Recentemente ho letto sui giornali a proposito del "TERZO PONTE" la cui necessità é sotto gli occhi di tutti e continuerà ad esserlo anche dopo la, speriamo prossima, apertura al traffico del "secondo ponte". Ho cercato (velocemente) qualche approfondimento ma ho visto solo qualche intervento sul finanziamento di questa opera indispensabile.
Chiedo scusa se c'era di più e non l'ho visto.
In ogni caso penso che il problema meriti un titolo specifico anche per facilità di ricerca (con un dubbio sulla collocazione: VIABILITA' o AMBIENTE).
Io non so rispondermi a questa domanda, forse banale: Perché una grande opera, come quella in corso, non è sufficiente a risolvere il problema dell'attraversamento del Piave?

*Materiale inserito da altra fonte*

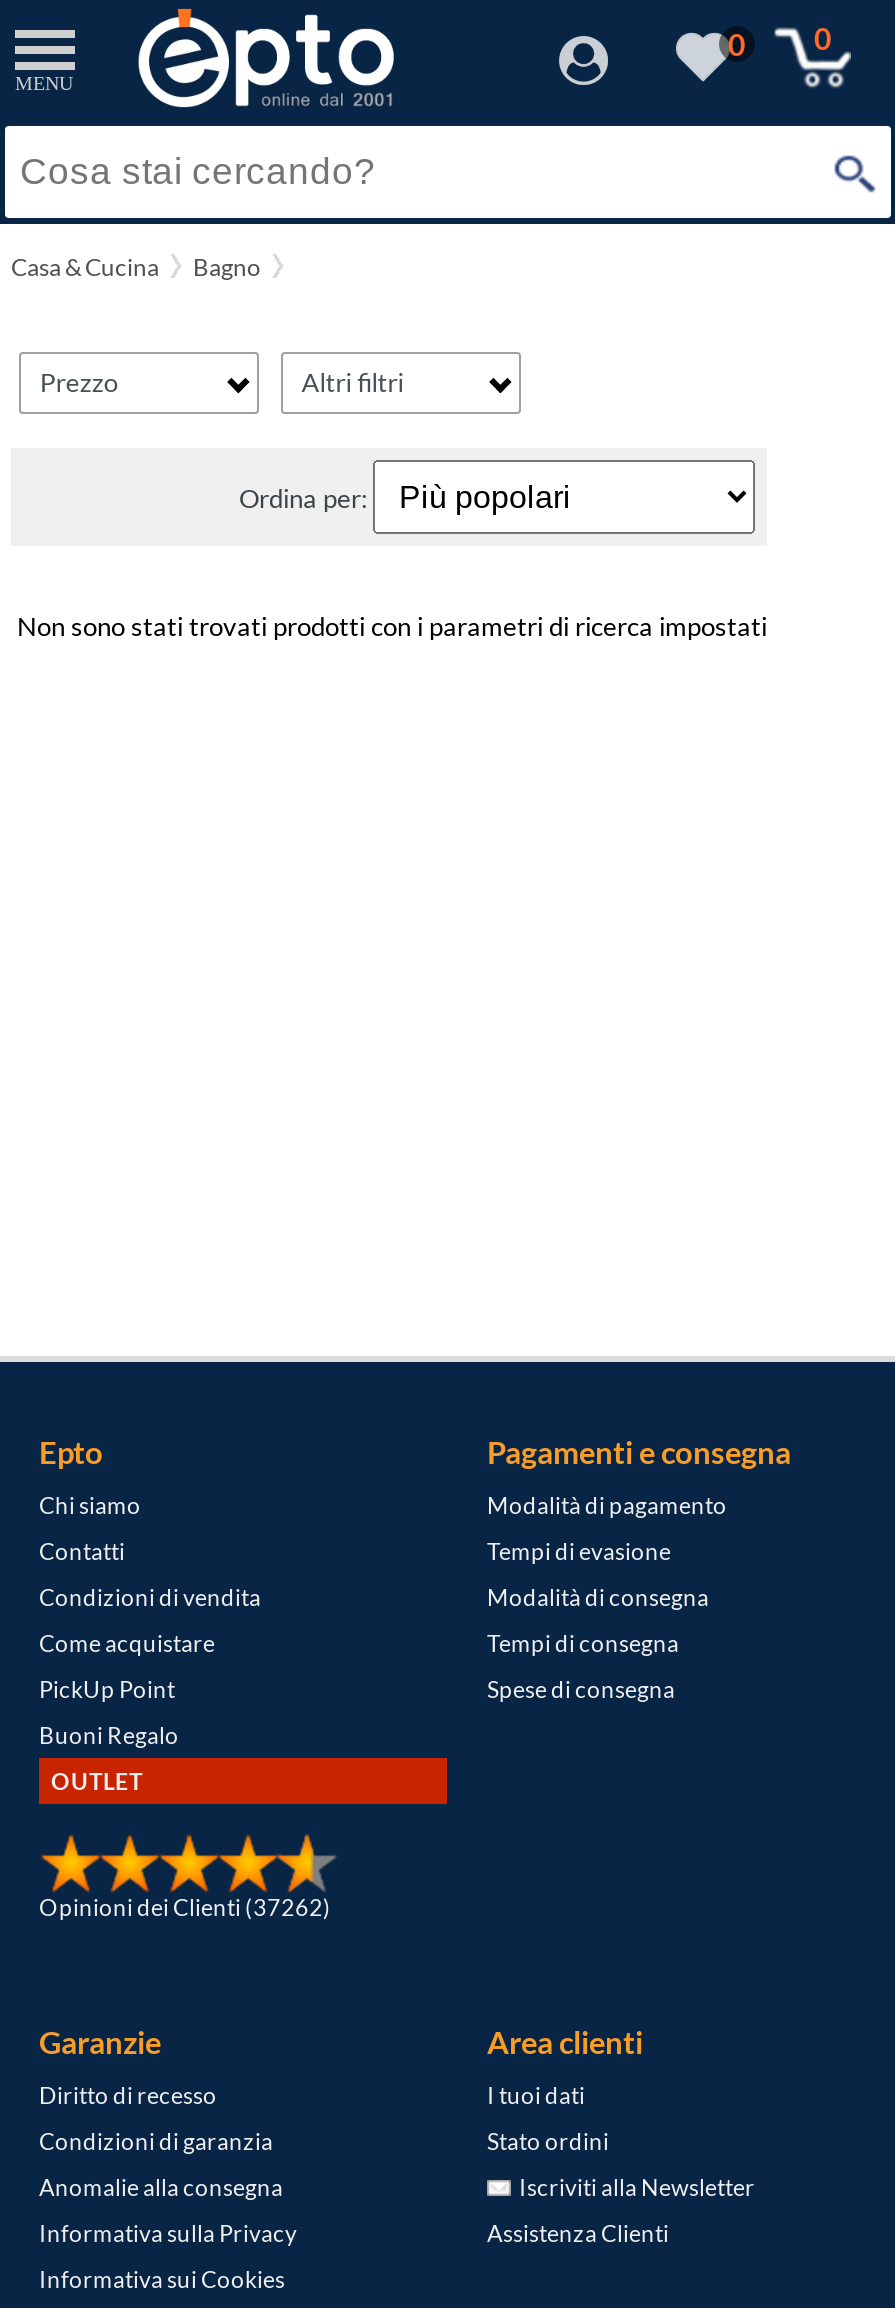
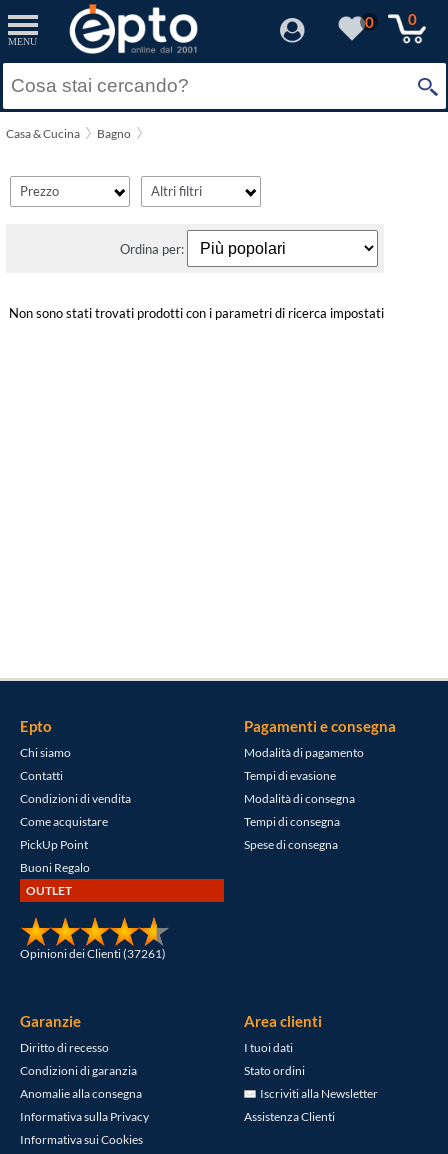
- Opinioni dei Clienti (37262)
+ Opinioni dei Clienti (37261)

Che non ci sia stato qualche errore nella sua progettazione (non parlo di ingegneria, non parlo di finanziamento, non parlo di appalti e sub appalti).

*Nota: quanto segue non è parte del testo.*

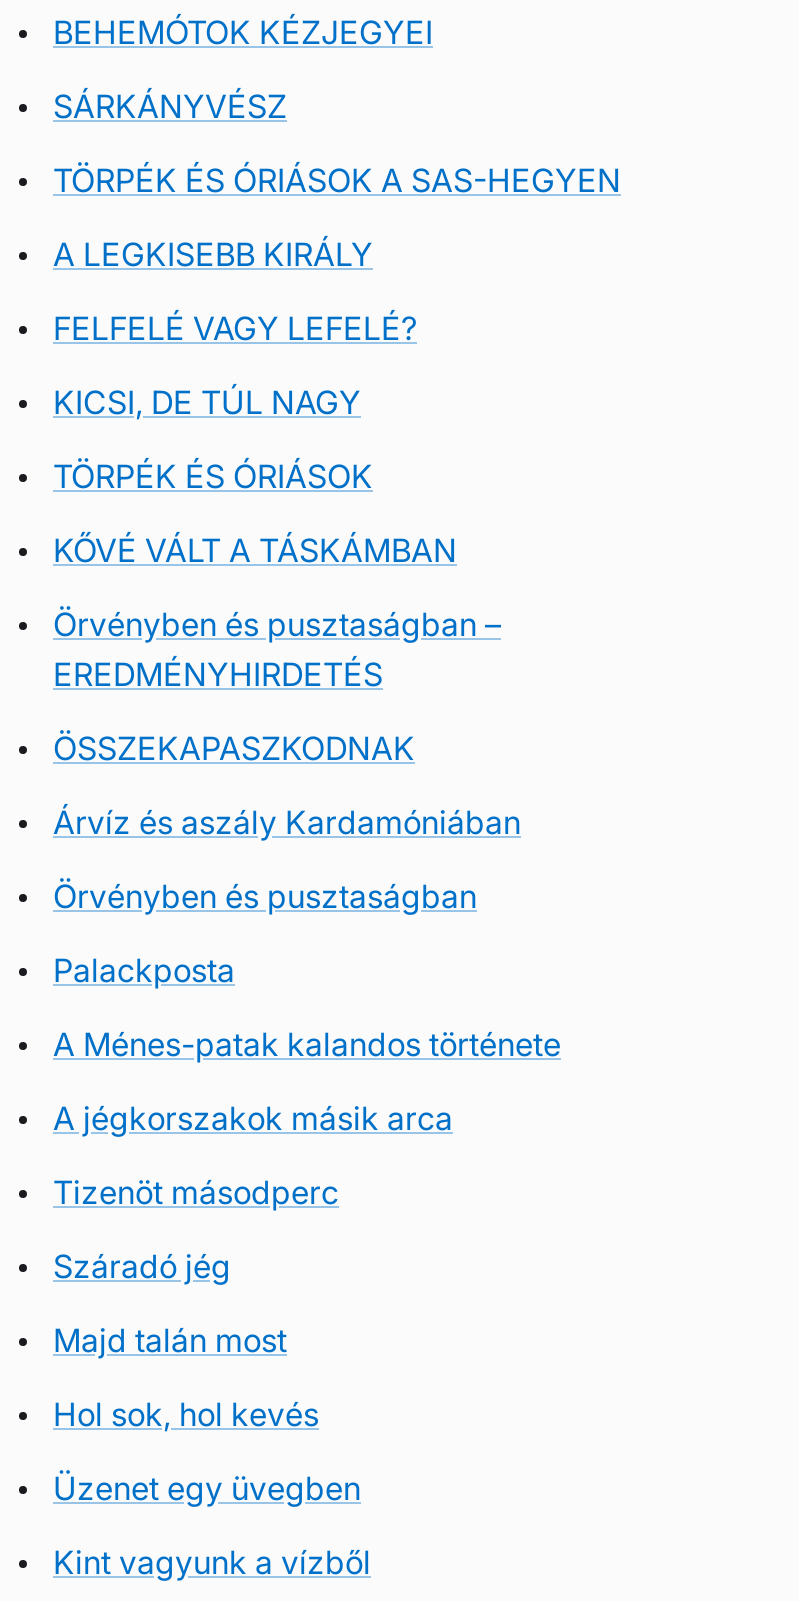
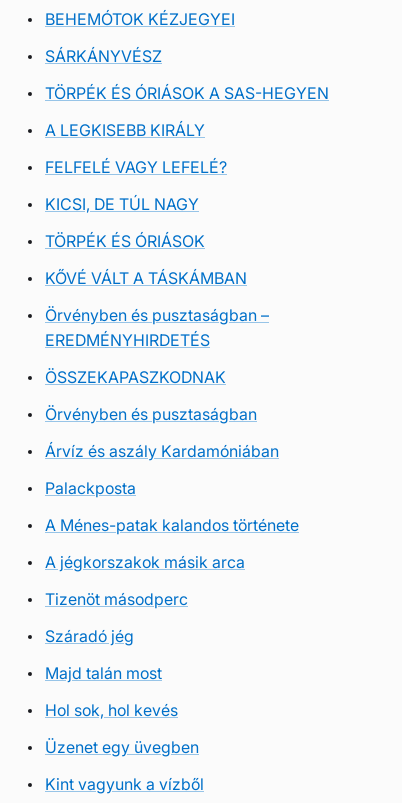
moved down: Árvíz és aszály Kardamóniában

moved up: Örvényben és pusztaságban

Vorrei invitare i partecipanti ad approfondire l'esame della questione perché se in passato ci sono stati errori di progettazione non càpiti di ripeterli.
Ora forse ci sono i soldi per il TERZO PONTE ma per il QUARTO non ne resteranno, di sicuro.
Quindi quelli che ci sono non devono essere sprecati come quelli del percorso perifluviale.
Giovanni Cancellier.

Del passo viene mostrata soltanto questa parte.